Taking Down a Goliath
Big pharma, vulnerable supply chains, an international religious network…
Joanna Cummings |
The story of the Global Pharma Health Fund reads like the plot of a conspiracy novel. But for its developer Richard Jähnke – winner of the 2017 Humanity in Science Award – the reality of fighting counterfeit medicine is far more prosaic. Equipped with his sling – a case full of chemicals, a basic TLC test, and a training manual – his aim is simple: to help spot fakes before they reach consumers.
Counterfeit medicines are a problem of epidemic proportions, particularly in resource-poor countries. In 2000, the World Health Organization (WHO) reported (1) that of all poor quality and substandard counterfeit falsified products, 80 percent do not contain any active ingredients, do not contain enough active ingredient, or even contain the wrong ingredients – leaving patients with drugs that are at best ineffective, and at worst potentially fatal. Complex supply chains provide too many opportunities for adulteration, while understocked labs and expensive analysis equipment only compound the problem of detection, particularly in countries with limited financial resources and patchy power supplies. What is needed is a simple, low-cost and transportable analytical toolkit to protect the supply chain – and, ultimately, consumers.

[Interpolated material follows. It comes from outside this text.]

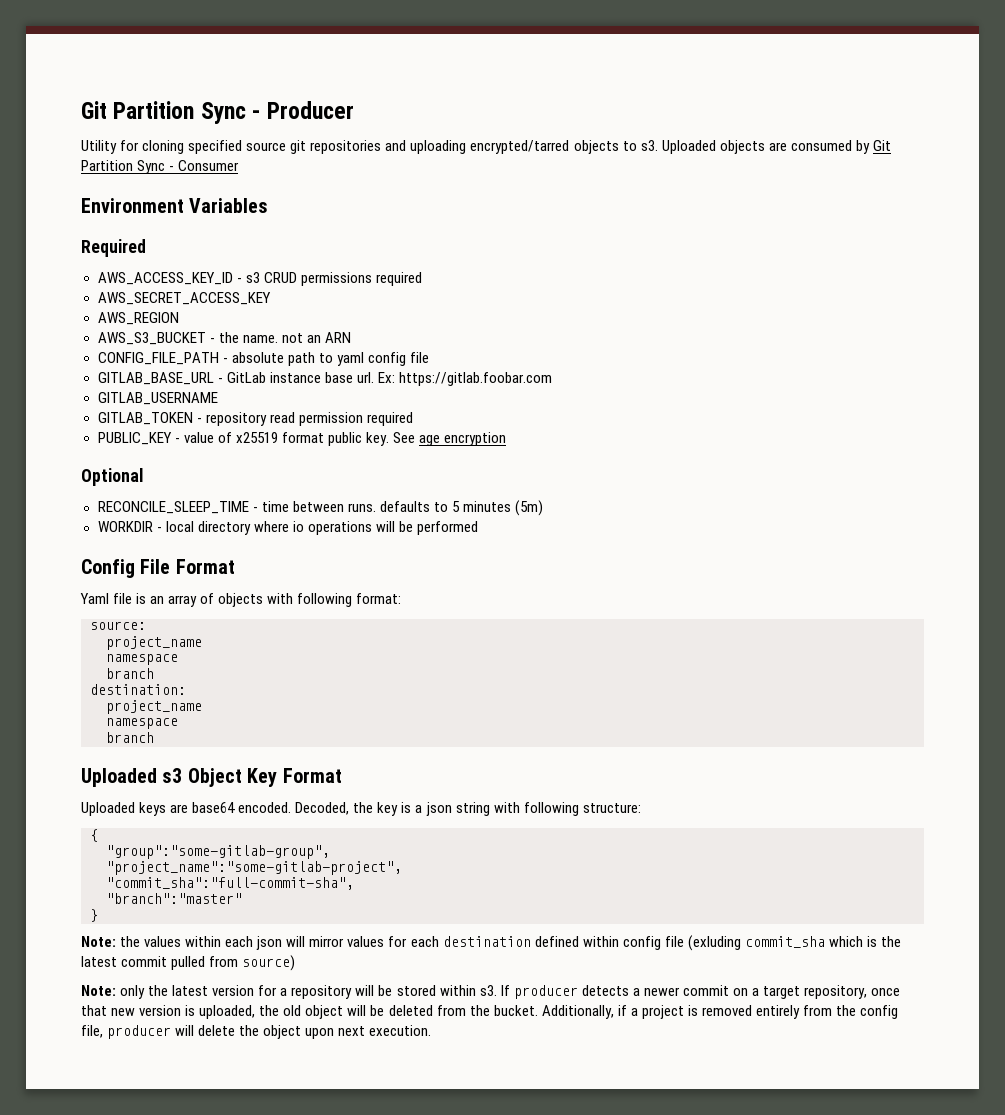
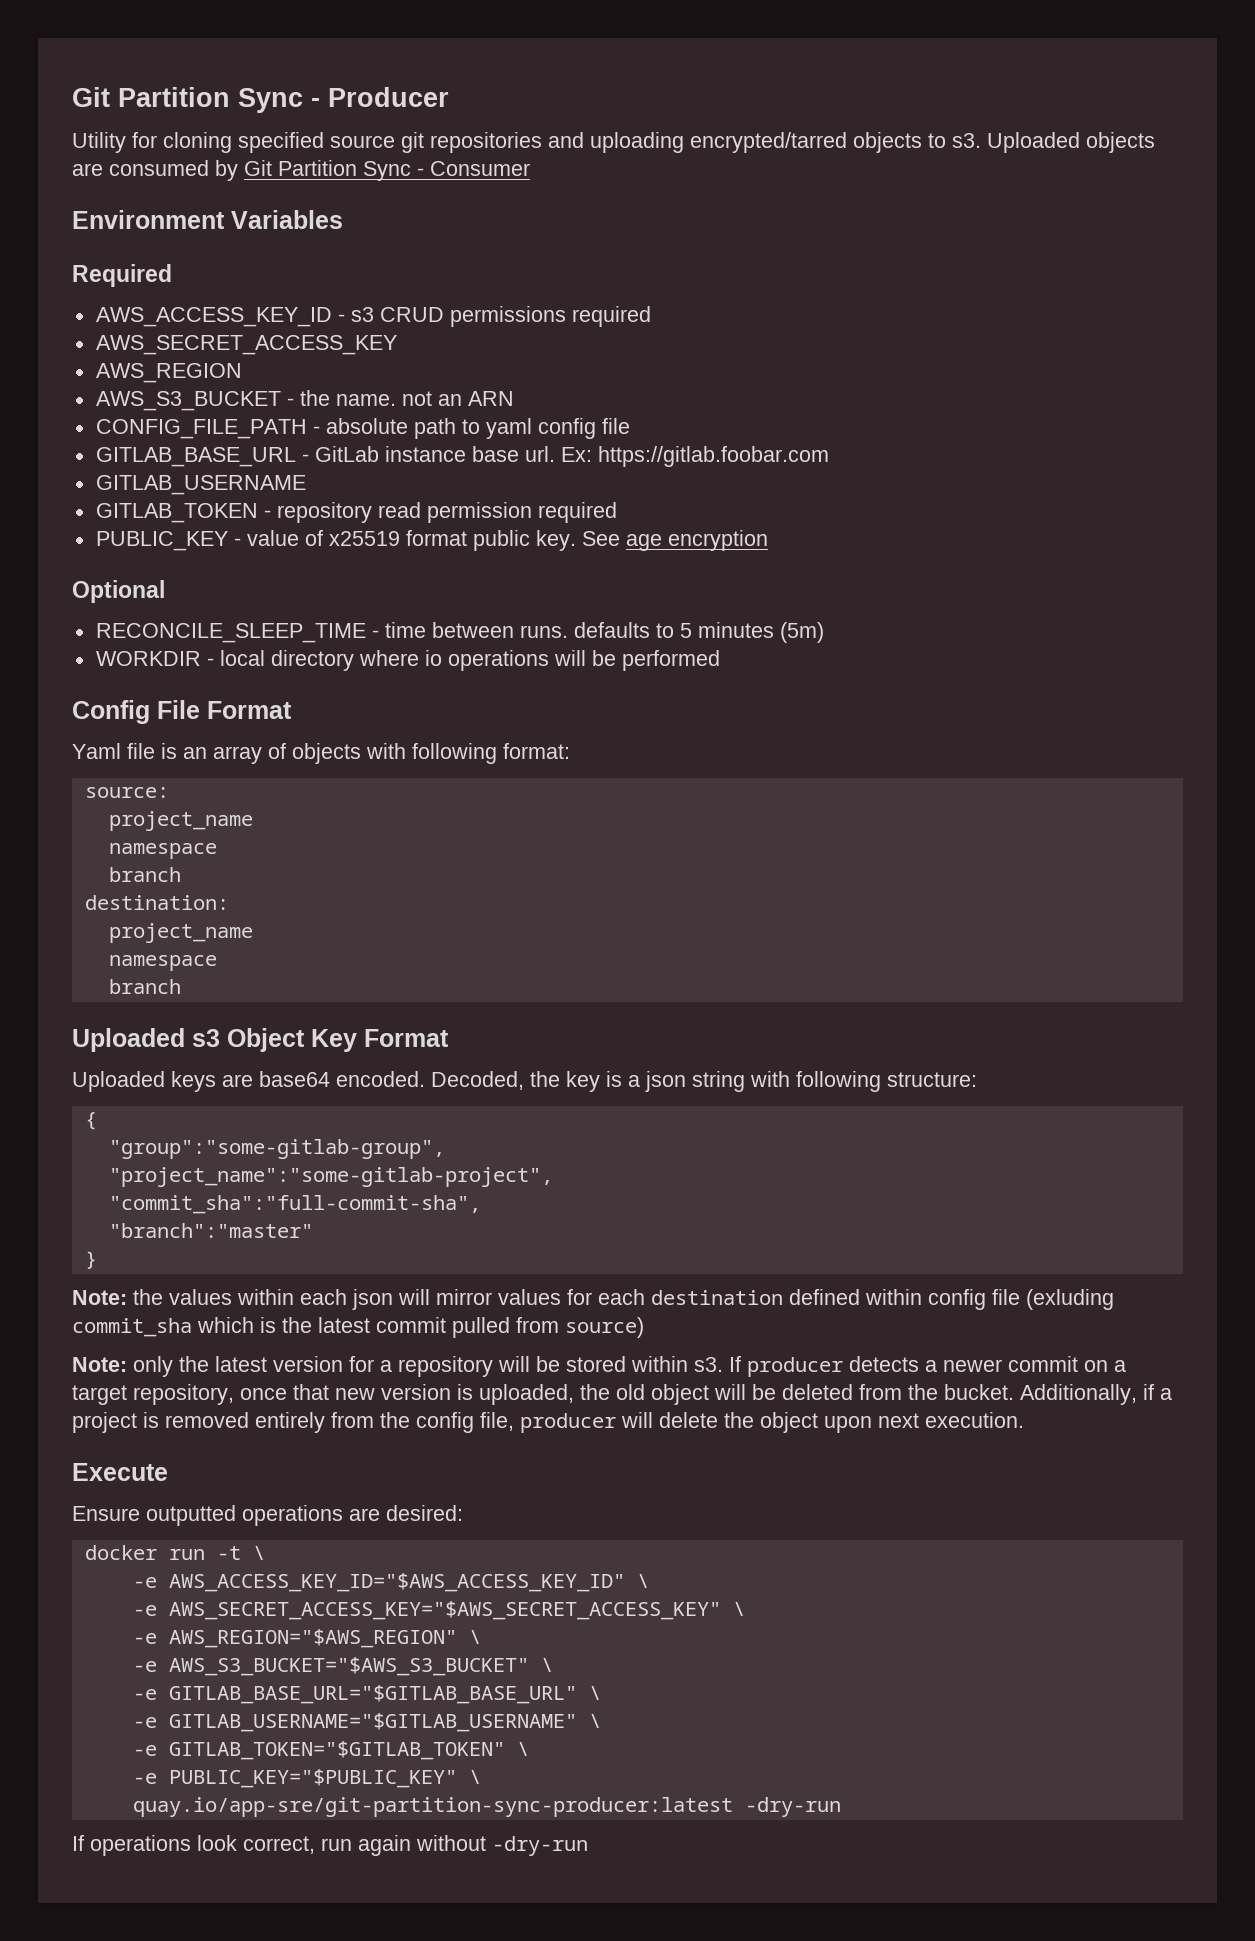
(432, 1030) none -> [72,1463,168,1481] [72,1505,463,1526] [84,1545,265,1560] [132,1573,649,1592] [132,1601,745,1620] [132,1629,481,1648] [132,1657,553,1676] [132,1685,601,1704] [132,1713,601,1732] [132,1741,529,1760] [132,1769,481,1788] [132,1797,841,1817] [72,1835,588,1856] // Execute // Ensure outputted operations are desired: // docker run -t \ // -e AWS_ACCESS_KEY_ID="$AWS_ACCESS_KEY_ID" \ // -e AWS_SECRET_ACCESS_KEY="$AWS_SECRET_ACCESS_KEY" \ // -e AWS_REGION="$AWS_REGION" \ // -e AWS_S3_BUCKET="$AWS_S3_BUCKET" \ // -e GITLAB_BASE_URL="$GITLAB_BASE_URL" \ // -e GITLAB_USERNAME="$GITLAB_USERNAME" \ // -e GITLAB_TOKEN="$GITLAB_TOKEN" \ // -e PUBLIC_KEY="$PUBLIC_KEY" \ // quay.io/app-sre/git-partition-sync-producer:latest -dry-run // If operations look correct, run again without -dry-run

A tough challenge, perhaps. But Richard Jähnke, as part of the Global Pharma Health Fund (GPHF, based in Frankfurt - a charitable intiative led by Merck, Germany) has spent the last 20 years working with a small team of chemists and pharmacists from universities and the pharmaceutical industry in Germany to develop and deliver a life-saving solution. Its name? The “GPHF-Minilab.”
A bicycle built for… chemical analysis
How did the Minilab come into being? Jähnke, a former Principal Scientist at Beecham Pharmaceuticals, UK, and Business Development Manager at the German branch of PCI Pharmaceutical Services, Philadelphia, recalls his bold (and wonderfully naïve) declaration on finishing his pharmacy degree in Bonn: “I was talking to friends about what we were going to do with our lives. I said I wanted to go into international health development work – and that I would try to make sure the pharmaceutical industry was paying for it. It was a big statement at that time!” In search of a worthy venture after being awarded a Master of Business Administration (and brushing up on his English language skills), a fortuitous meeting with the GPHF – and a subsequent discussion with the WHO – led to the birth of the Minilab project.

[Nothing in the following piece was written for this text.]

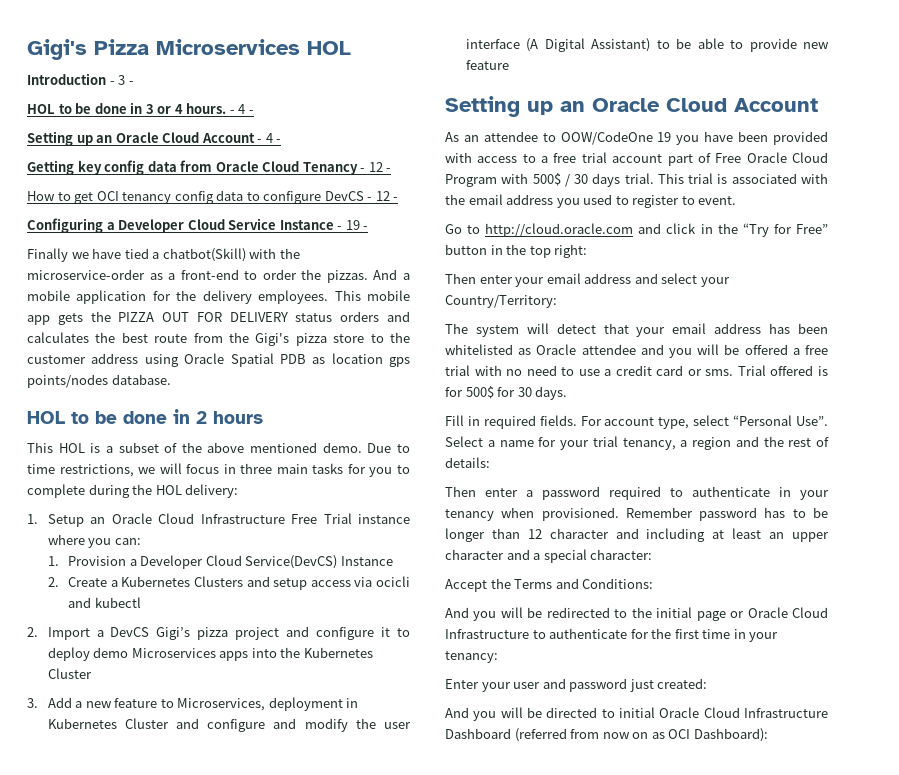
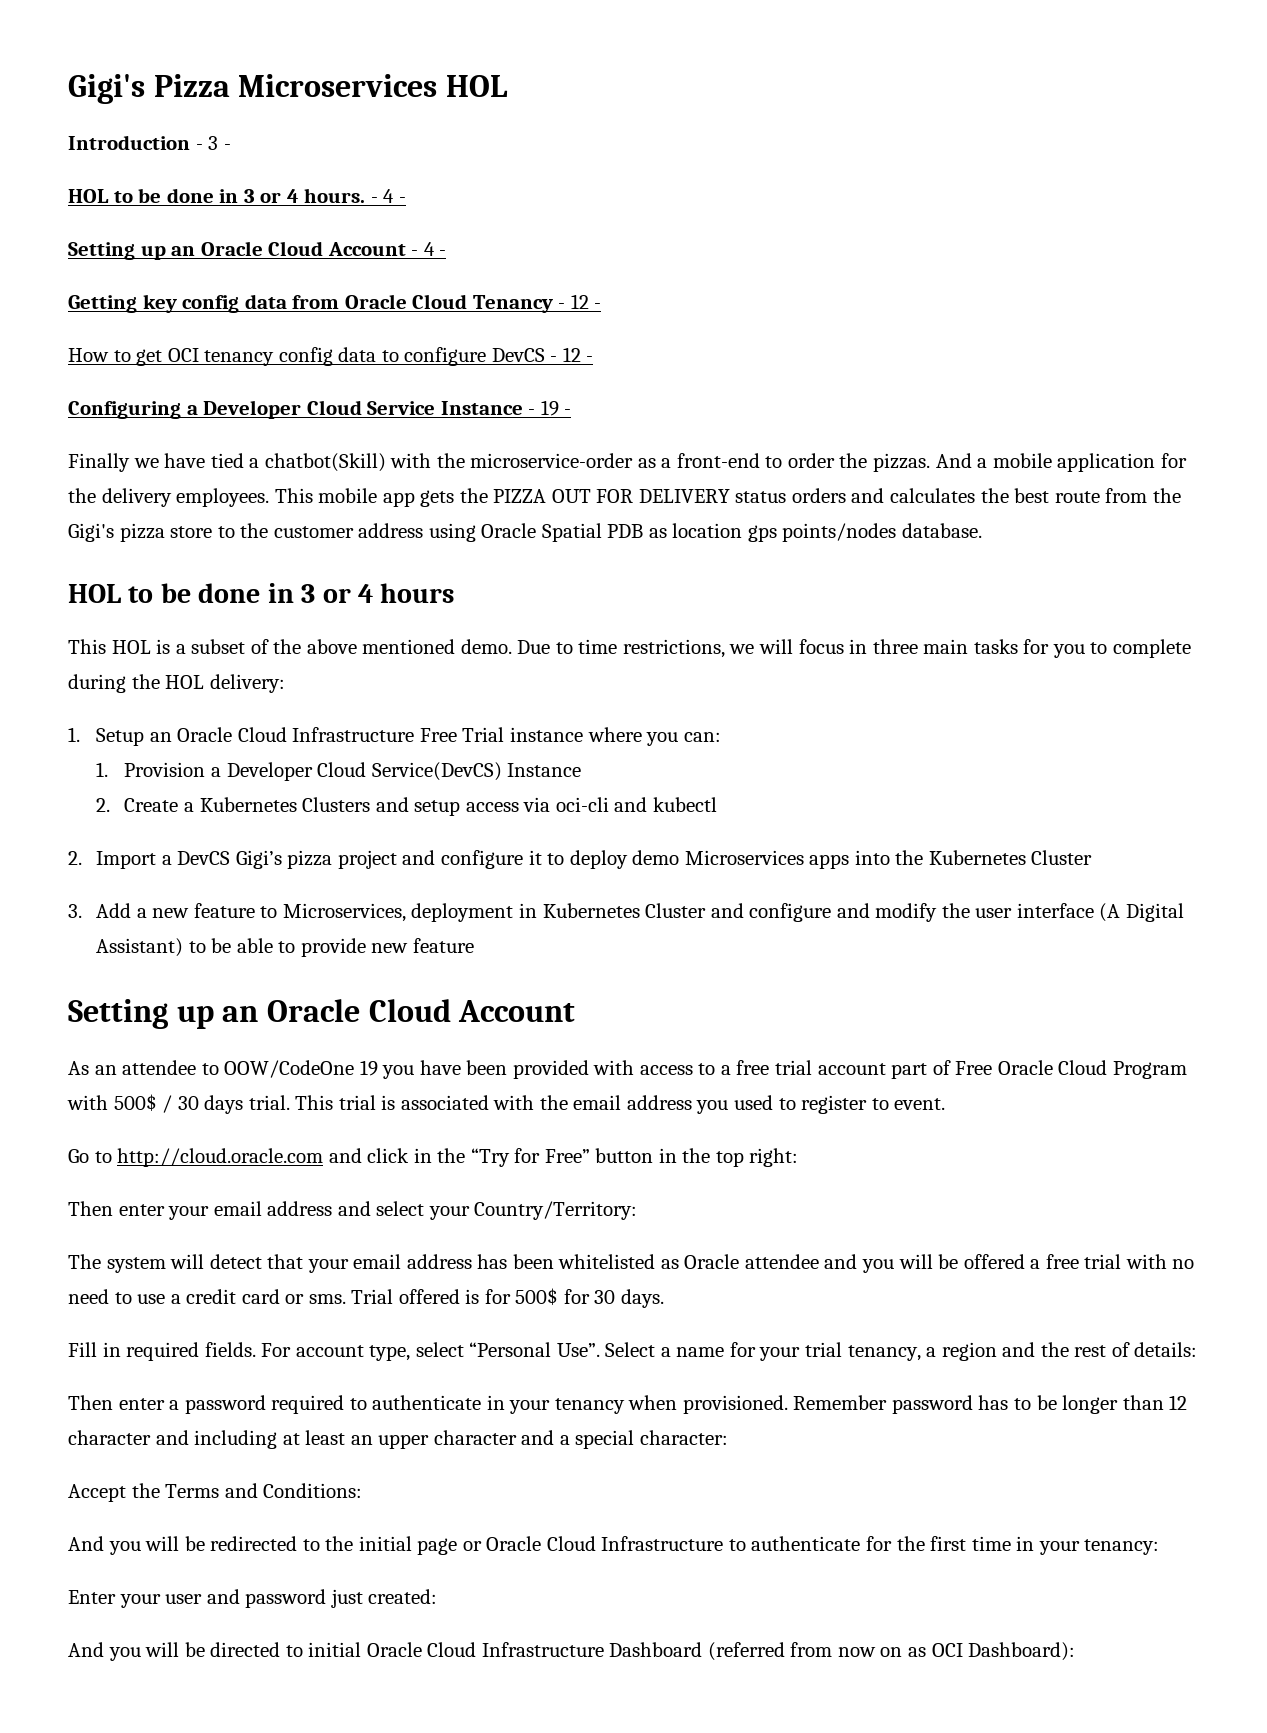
[196,411,207,424] 2 -> [301,584,373,603] 3 or 4
[376,576,411,587] ocicli -> [555,797,609,812] oci-cli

The WHO provided a clear but also challenging specification for the project: a test kit for rapid medicine verification and quality monitoring in the field, for low- and middle-income countries. The kit needed to be transportable, reliable, affordable, and unsophisticated, allowing people on the ground to monitor medicine quality with minimal training. It needed to be used by health or medicine-supplying facilities, as well as drug supply organizations in the private and public sectors, and in places with little access to fully fledged operational laboratories. But Jähnke is quick to point out that the Minilab was never intended as a laboratory replacement. “We wanted a ‘complement’ to the lab – when it’s not in full working order, or one simply doesn’t exist.” He spent the next two years developing the Minilab.

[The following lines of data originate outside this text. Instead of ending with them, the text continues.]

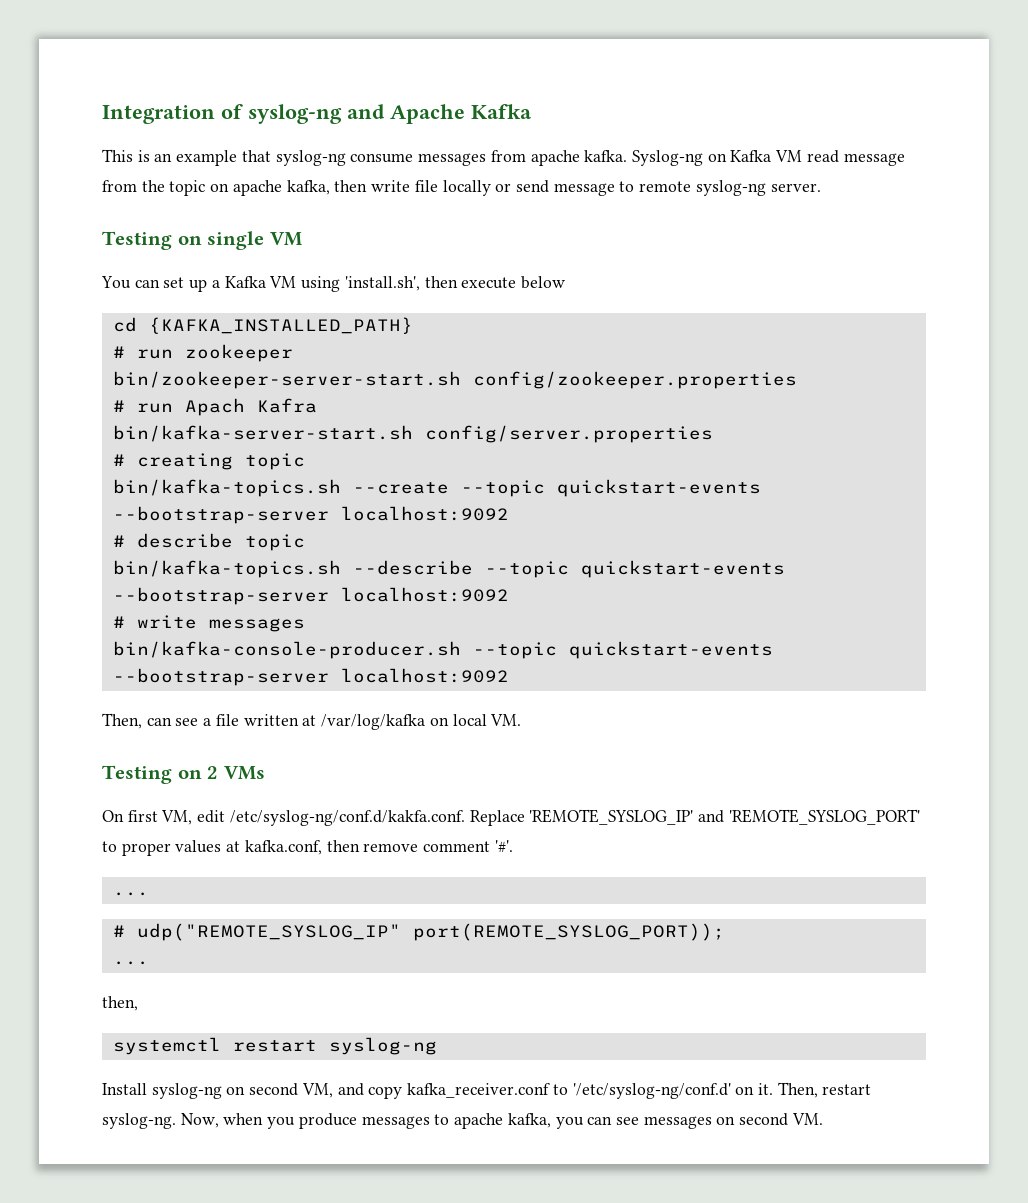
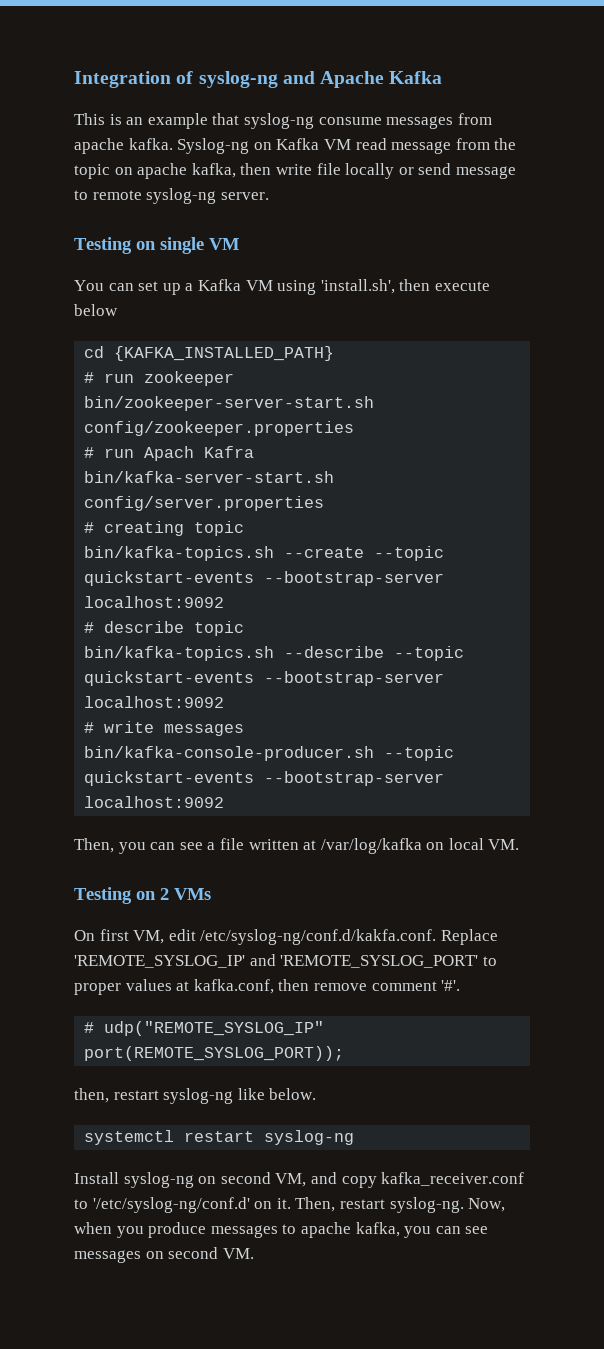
(142, 721) none -> [118,842,146,854] you
[112,892,149,896] // ... -> (461, 985) none
[112,961,149,965] // ... -> (345, 1053) none
(138, 1003) none -> [113,1088,317,1104] restart syslog-ng like below.

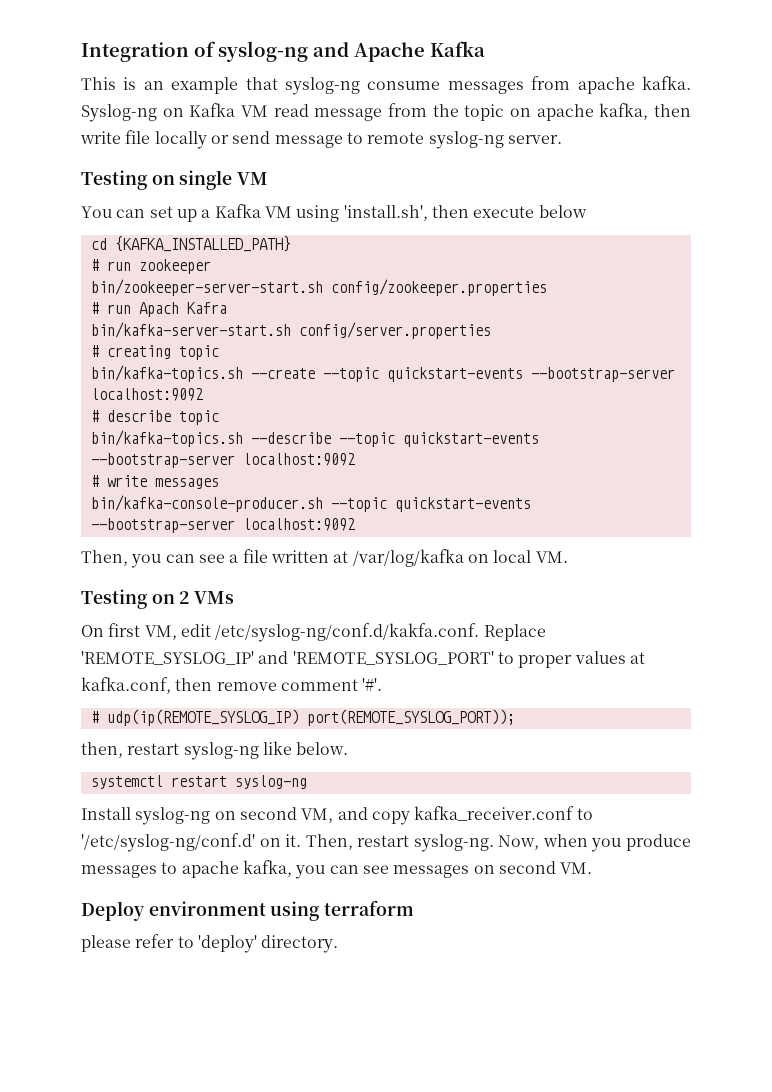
[104,1021,325,1036] udp("REMOTE_SYSLOG_IP" -> [106,709,299,726] udp(ip(REMOTE_SYSLOG_IP)
(254, 1253) none -> [81,900,415,921] [81,934,339,953] // Deploy environment using terraform // please refer to 'deploy' directory.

Jähnke in no way takes full credit for the idea behind the kit, acknowledging the importance of good timing – and the foresight of his colleague Tom Layloff (Senior Environmental Health Advisor at the Partnership for Supply Chain Management), who he dubs the “grandfather” of the Minilab. “In 1985, there was a big WHO conference in Nairobi, about the quality of medicine in sub-Saharan Africa. People were aware of the circulation of fake medicine, and wanted to discuss ideas for improving pharmaceutical supply,” he says. “Lots of observers from the industry were getting involved – but we needed to stop talking and take action. Tom was working for the FDA at that time, and started to develop some simple thin-layer chromatography test methods – but didn’t have an appropriate toolbox and couldn’t get funding for it. It wasn’t the right time. Ten years later, it started to gain momentum.”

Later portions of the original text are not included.